[Saved data entries]
--- START ---

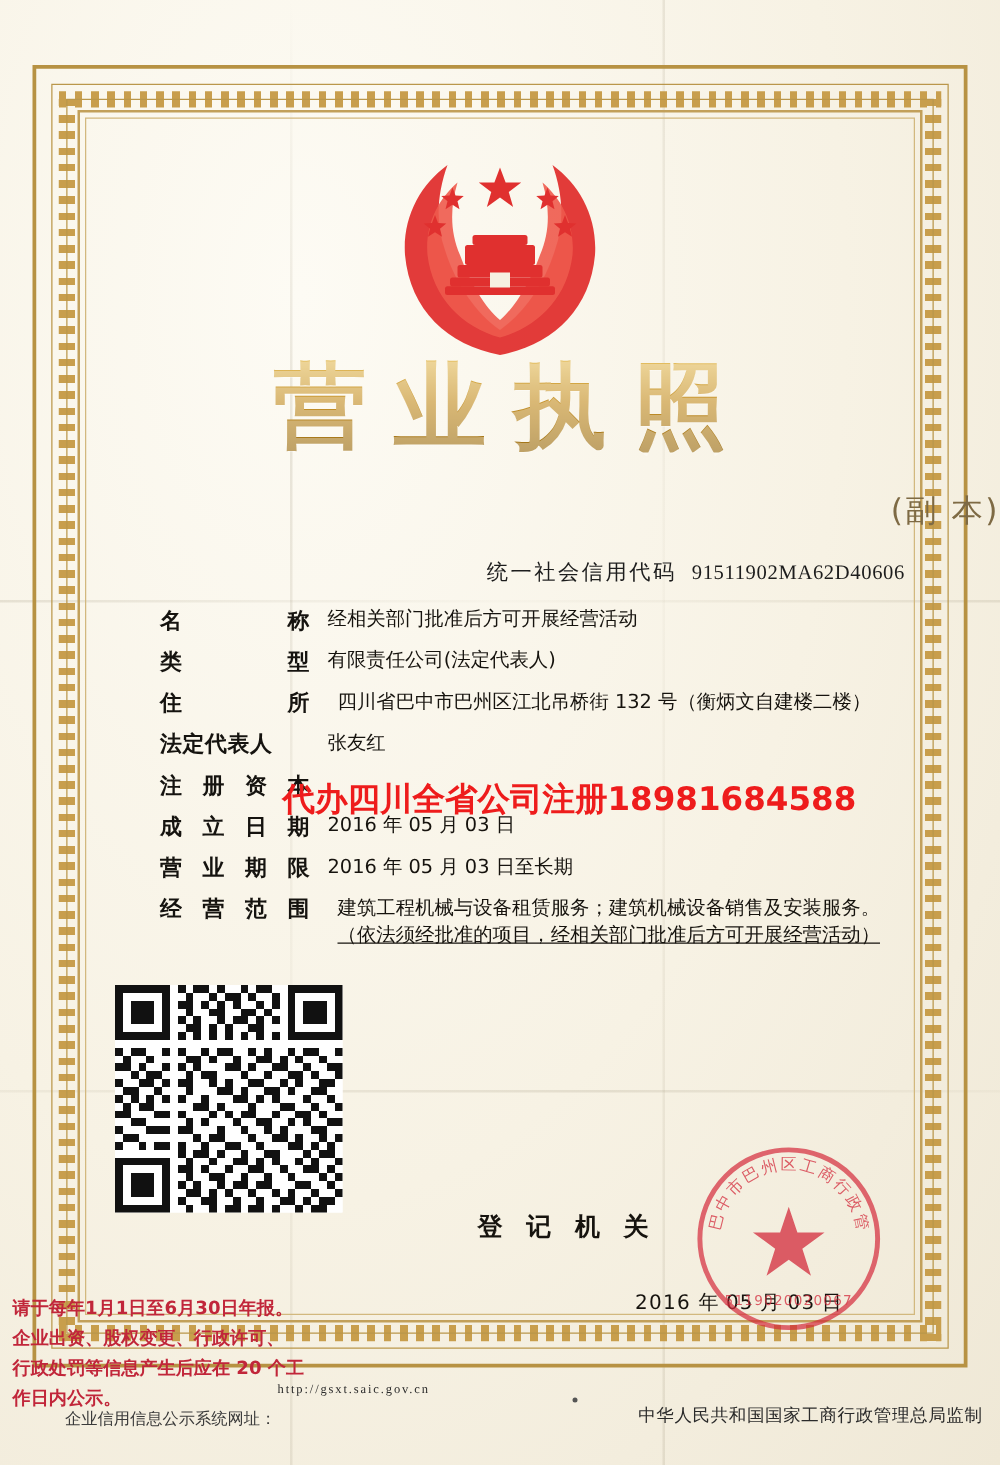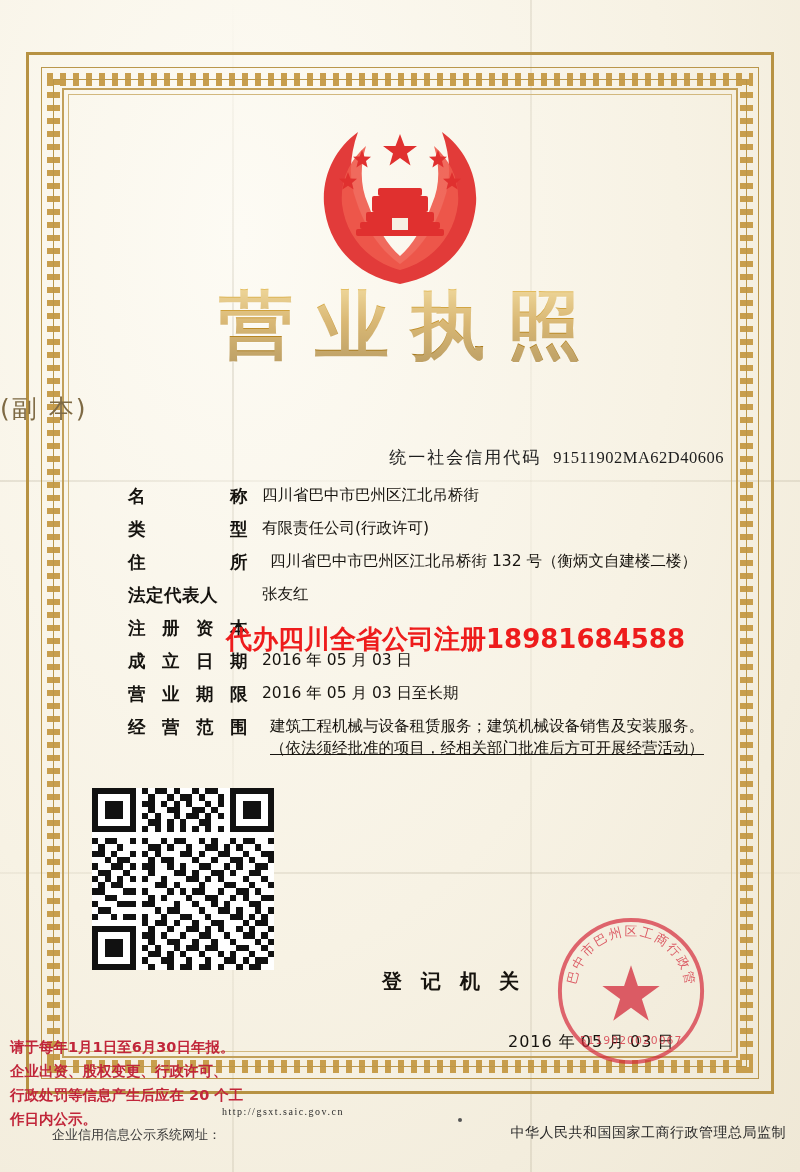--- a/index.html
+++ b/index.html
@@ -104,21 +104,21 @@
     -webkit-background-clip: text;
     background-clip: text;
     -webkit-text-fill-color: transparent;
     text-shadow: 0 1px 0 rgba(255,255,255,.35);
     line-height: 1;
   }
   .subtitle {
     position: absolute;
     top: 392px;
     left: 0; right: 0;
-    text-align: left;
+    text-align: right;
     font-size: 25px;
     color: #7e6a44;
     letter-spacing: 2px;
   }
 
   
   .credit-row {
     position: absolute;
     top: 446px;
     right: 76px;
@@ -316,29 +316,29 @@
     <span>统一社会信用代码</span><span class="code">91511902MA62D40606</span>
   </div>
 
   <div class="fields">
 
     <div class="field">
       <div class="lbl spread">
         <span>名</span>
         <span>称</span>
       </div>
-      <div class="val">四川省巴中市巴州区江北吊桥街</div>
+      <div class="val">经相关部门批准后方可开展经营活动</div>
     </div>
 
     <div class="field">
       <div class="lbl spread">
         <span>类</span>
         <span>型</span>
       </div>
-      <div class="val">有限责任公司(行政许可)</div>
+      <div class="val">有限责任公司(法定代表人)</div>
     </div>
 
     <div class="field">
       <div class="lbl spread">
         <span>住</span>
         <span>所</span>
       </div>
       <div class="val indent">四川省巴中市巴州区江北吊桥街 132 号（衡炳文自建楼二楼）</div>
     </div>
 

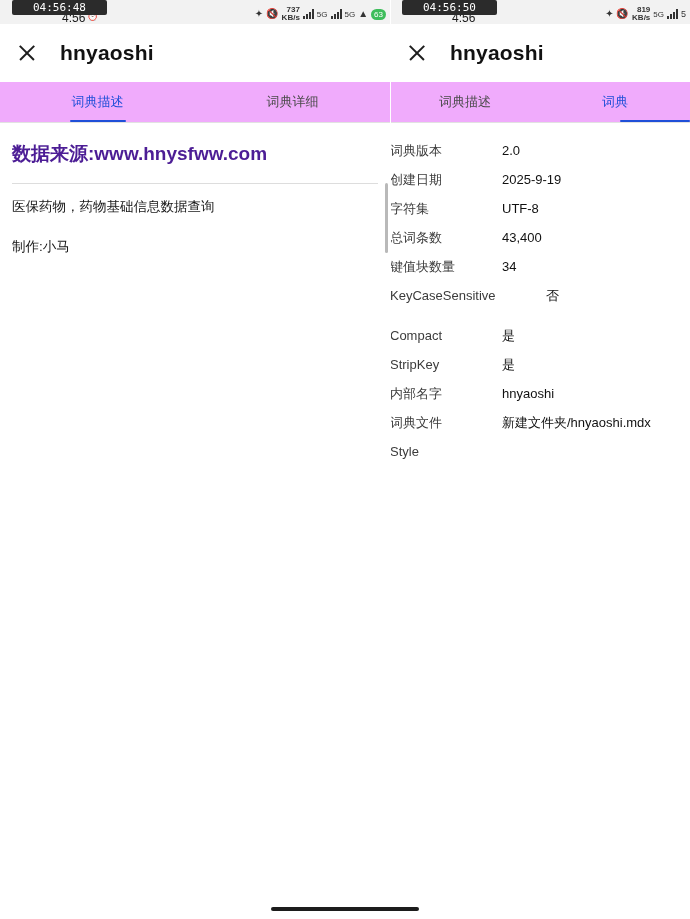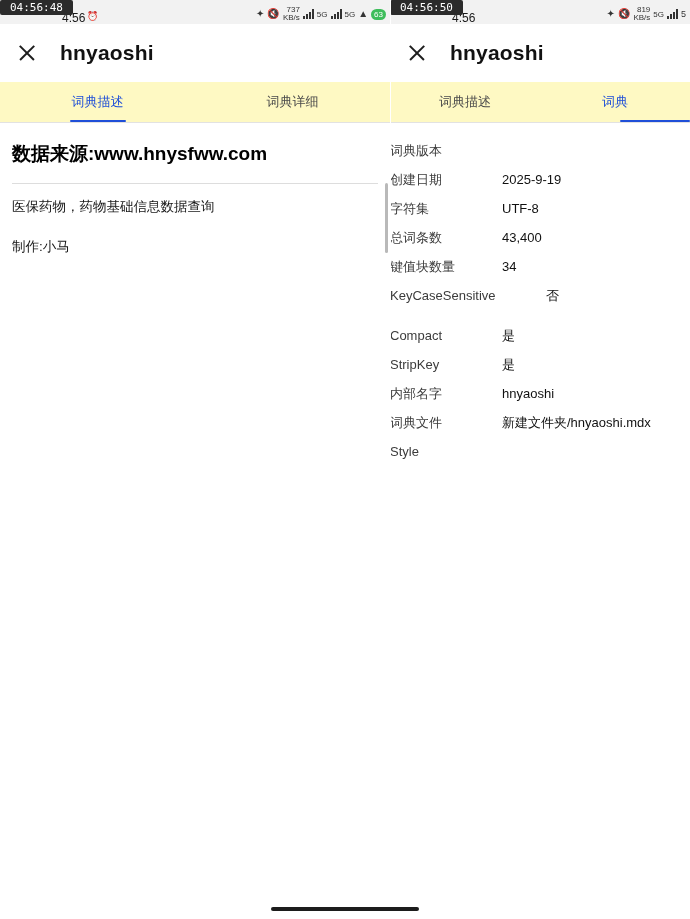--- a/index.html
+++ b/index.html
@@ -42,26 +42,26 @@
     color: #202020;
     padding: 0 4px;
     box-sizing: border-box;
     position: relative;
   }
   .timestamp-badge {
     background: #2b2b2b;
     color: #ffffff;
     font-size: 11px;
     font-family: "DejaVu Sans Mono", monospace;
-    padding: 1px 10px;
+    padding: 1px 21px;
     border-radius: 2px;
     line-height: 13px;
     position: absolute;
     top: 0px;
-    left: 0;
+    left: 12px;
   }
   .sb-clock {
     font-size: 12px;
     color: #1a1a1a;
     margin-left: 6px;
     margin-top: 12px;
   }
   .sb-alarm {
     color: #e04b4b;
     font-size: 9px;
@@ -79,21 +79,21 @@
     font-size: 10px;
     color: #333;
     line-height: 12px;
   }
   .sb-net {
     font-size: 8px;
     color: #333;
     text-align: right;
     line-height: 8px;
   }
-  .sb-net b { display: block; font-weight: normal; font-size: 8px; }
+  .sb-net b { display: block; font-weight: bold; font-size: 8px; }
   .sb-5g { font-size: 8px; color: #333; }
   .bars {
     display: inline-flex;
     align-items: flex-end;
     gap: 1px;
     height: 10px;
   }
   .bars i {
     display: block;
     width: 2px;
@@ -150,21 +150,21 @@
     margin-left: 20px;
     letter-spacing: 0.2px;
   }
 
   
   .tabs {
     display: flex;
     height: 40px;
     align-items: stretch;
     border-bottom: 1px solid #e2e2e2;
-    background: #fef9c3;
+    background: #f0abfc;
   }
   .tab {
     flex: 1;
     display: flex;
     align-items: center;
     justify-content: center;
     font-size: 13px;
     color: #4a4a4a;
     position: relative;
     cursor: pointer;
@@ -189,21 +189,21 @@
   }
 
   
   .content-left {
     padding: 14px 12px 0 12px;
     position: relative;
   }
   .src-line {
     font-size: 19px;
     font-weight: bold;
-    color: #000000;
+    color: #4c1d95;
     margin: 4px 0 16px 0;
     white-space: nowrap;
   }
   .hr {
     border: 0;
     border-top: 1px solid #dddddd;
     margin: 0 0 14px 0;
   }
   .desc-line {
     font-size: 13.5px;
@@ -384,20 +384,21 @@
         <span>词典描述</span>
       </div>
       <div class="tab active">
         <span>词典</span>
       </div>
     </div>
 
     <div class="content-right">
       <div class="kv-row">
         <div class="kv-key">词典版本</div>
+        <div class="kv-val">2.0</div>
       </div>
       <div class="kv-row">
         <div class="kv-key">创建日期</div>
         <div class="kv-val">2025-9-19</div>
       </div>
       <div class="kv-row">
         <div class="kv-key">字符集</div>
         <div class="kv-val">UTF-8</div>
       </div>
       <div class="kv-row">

--- END ---

— Work order —
Without the pictures, restate all the entries above exactly.

— Final answer —
--- a/index.html
+++ b/index.html
@@ -104,21 +104,21 @@
     -webkit-background-clip: text;
     background-clip: text;
     -webkit-text-fill-color: transparent;
     text-shadow: 0 1px 0 rgba(255,255,255,.35);
     line-height: 1;
   }
   .subtitle {
     position: absolute;
     top: 392px;
     left: 0; right: 0;
-    text-align: left;
+    text-align: right;
     font-size: 25px;
     color: #7e6a44;
     letter-spacing: 2px;
   }
 
   
   .credit-row {
     position: absolute;
     top: 446px;
     right: 76px;
@@ -316,29 +316,29 @@
     <span>统一社会信用代码</span><span class="code">91511902MA62D40606</span>
   </div>
 
   <div class="fields">
 
     <div class="field">
       <div class="lbl spread">
         <span>名</span>
         <span>称</span>
       </div>
-      <div class="val">四川省巴中市巴州区江北吊桥街</div>
+      <div class="val">经相关部门批准后方可开展经营活动</div>
     </div>
 
     <div class="field">
       <div class="lbl spread">
         <span>类</span>
         <span>型</span>
       </div>
-      <div class="val">有限责任公司(行政许可)</div>
+      <div class="val">有限责任公司(法定代表人)</div>
     </div>
 
     <div class="field">
       <div class="lbl spread">
         <span>住</span>
         <span>所</span>
       </div>
       <div class="val indent">四川省巴中市巴州区江北吊桥街 132 号（衡炳文自建楼二楼）</div>
     </div>
 

--- a/index.html
+++ b/index.html
@@ -42,26 +42,26 @@
     color: #202020;
     padding: 0 4px;
     box-sizing: border-box;
     position: relative;
   }
   .timestamp-badge {
     background: #2b2b2b;
     color: #ffffff;
     font-size: 11px;
     font-family: "DejaVu Sans Mono", monospace;
-    padding: 1px 10px;
+    padding: 1px 21px;
     border-radius: 2px;
     line-height: 13px;
     position: absolute;
     top: 0px;
-    left: 0;
+    left: 12px;
   }
   .sb-clock {
     font-size: 12px;
     color: #1a1a1a;
     margin-left: 6px;
     margin-top: 12px;
   }
   .sb-alarm {
     color: #e04b4b;
     font-size: 9px;
@@ -79,21 +79,21 @@
     font-size: 10px;
     color: #333;
     line-height: 12px;
   }
   .sb-net {
     font-size: 8px;
     color: #333;
     text-align: right;
     line-height: 8px;
   }
-  .sb-net b { display: block; font-weight: normal; font-size: 8px; }
+  .sb-net b { display: block; font-weight: bold; font-size: 8px; }
   .sb-5g { font-size: 8px; color: #333; }
   .bars {
     display: inline-flex;
     align-items: flex-end;
     gap: 1px;
     height: 10px;
   }
   .bars i {
     display: block;
     width: 2px;
@@ -150,21 +150,21 @@
     margin-left: 20px;
     letter-spacing: 0.2px;
   }
 
   
   .tabs {
     display: flex;
     height: 40px;
     align-items: stretch;
     border-bottom: 1px solid #e2e2e2;
-    background: #fef9c3;
+    background: #f0abfc;
   }
   .tab {
     flex: 1;
     display: flex;
     align-items: center;
     justify-content: center;
     font-size: 13px;
     color: #4a4a4a;
     position: relative;
     cursor: pointer;
@@ -189,21 +189,21 @@
   }
 
   
   .content-left {
     padding: 14px 12px 0 12px;
     position: relative;
   }
   .src-line {
     font-size: 19px;
     font-weight: bold;
-    color: #000000;
+    color: #4c1d95;
     margin: 4px 0 16px 0;
     white-space: nowrap;
   }
   .hr {
     border: 0;
     border-top: 1px solid #dddddd;
     margin: 0 0 14px 0;
   }
   .desc-line {
     font-size: 13.5px;
@@ -384,20 +384,21 @@
         <span>词典描述</span>
       </div>
       <div class="tab active">
         <span>词典</span>
       </div>
     </div>
 
     <div class="content-right">
       <div class="kv-row">
         <div class="kv-key">词典版本</div>
+        <div class="kv-val">2.0</div>
       </div>
       <div class="kv-row">
         <div class="kv-key">创建日期</div>
         <div class="kv-val">2025-9-19</div>
       </div>
       <div class="kv-row">
         <div class="kv-key">字符集</div>
         <div class="kv-val">UTF-8</div>
       </div>
       <div class="kv-row">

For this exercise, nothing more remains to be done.